▸ HOW TO COMPLETE THIS TASK: Scan the entries for the string "none" and give the number of lines that have it, nothing further.
── EXERCISE MATERIAL
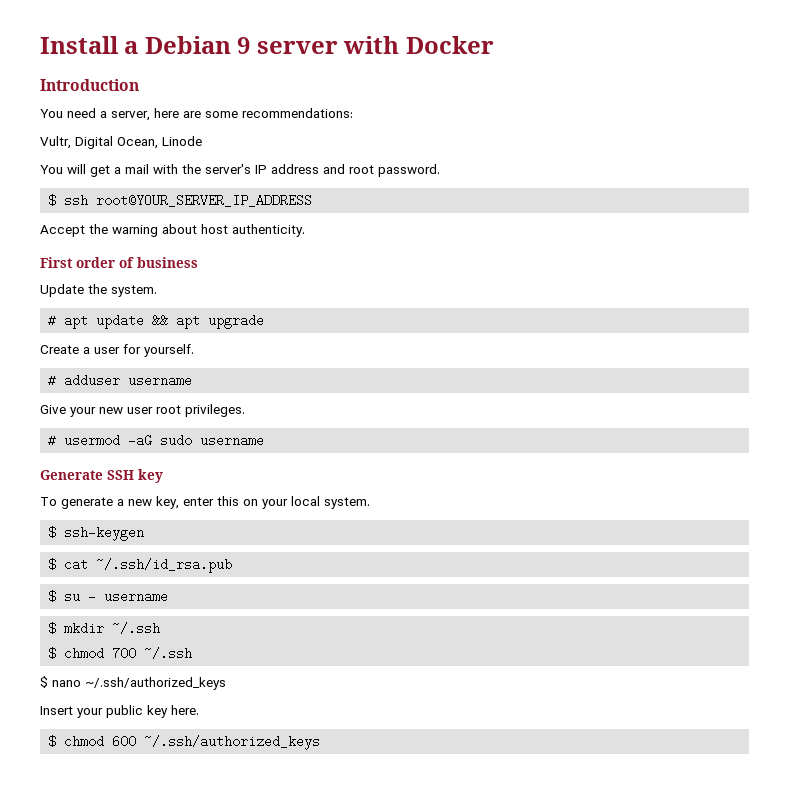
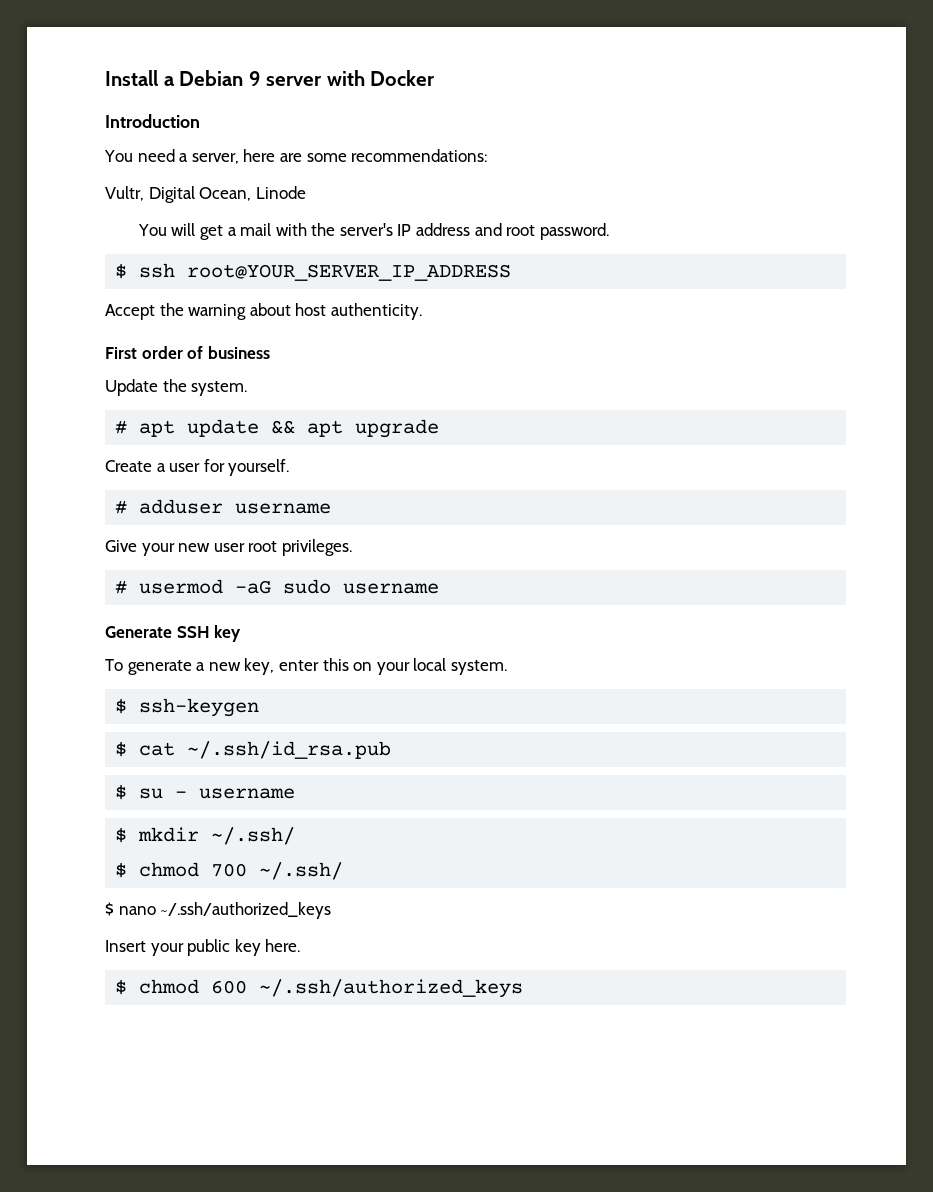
[112,622,161,635] ~/.ssh -> [211,827,296,845] ~/.ssh/
[144,647,193,660] ~/.ssh -> [259,862,344,880] ~/.ssh/

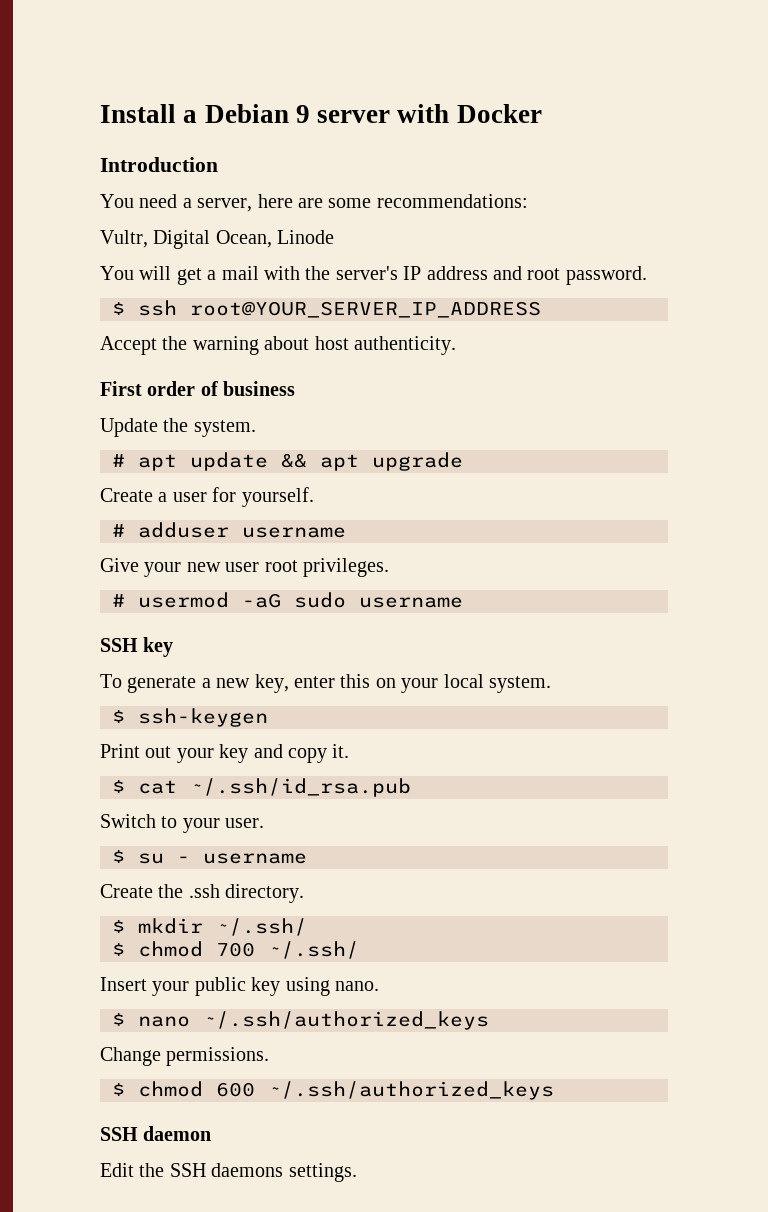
[105,626,172,638] Generate -> (463, 602) none
(260, 707) none -> [100,744,350,763] // Print out your key and copy it.
(392, 750) none -> [100,814,265,833] // Switch to your user.
(296, 793) none -> [100,884,305,903] // Create the .ssh directory.
[105,902,332,919] [105,939,301,956] [115,979,524,998] $ nano ~/.ssh/authorized_keys // Insert your public key here. // $ chmod 600 ~/.ssh/authorized_keys -> [100,977,379,996] [112,1011,489,1030] [100,1047,270,1066] [112,1081,554,1100] [100,1126,212,1141] [100,1163,357,1182] Insert your public key using nano. // $ nano ~/.ssh/authorized_keys // Change permissions. // $ chmod 600 ~/.ssh/authorized_keys // SSH daemon // Edit the SSH daemons settings.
────
▸ SOLUTION TO THE EXERCISE: 4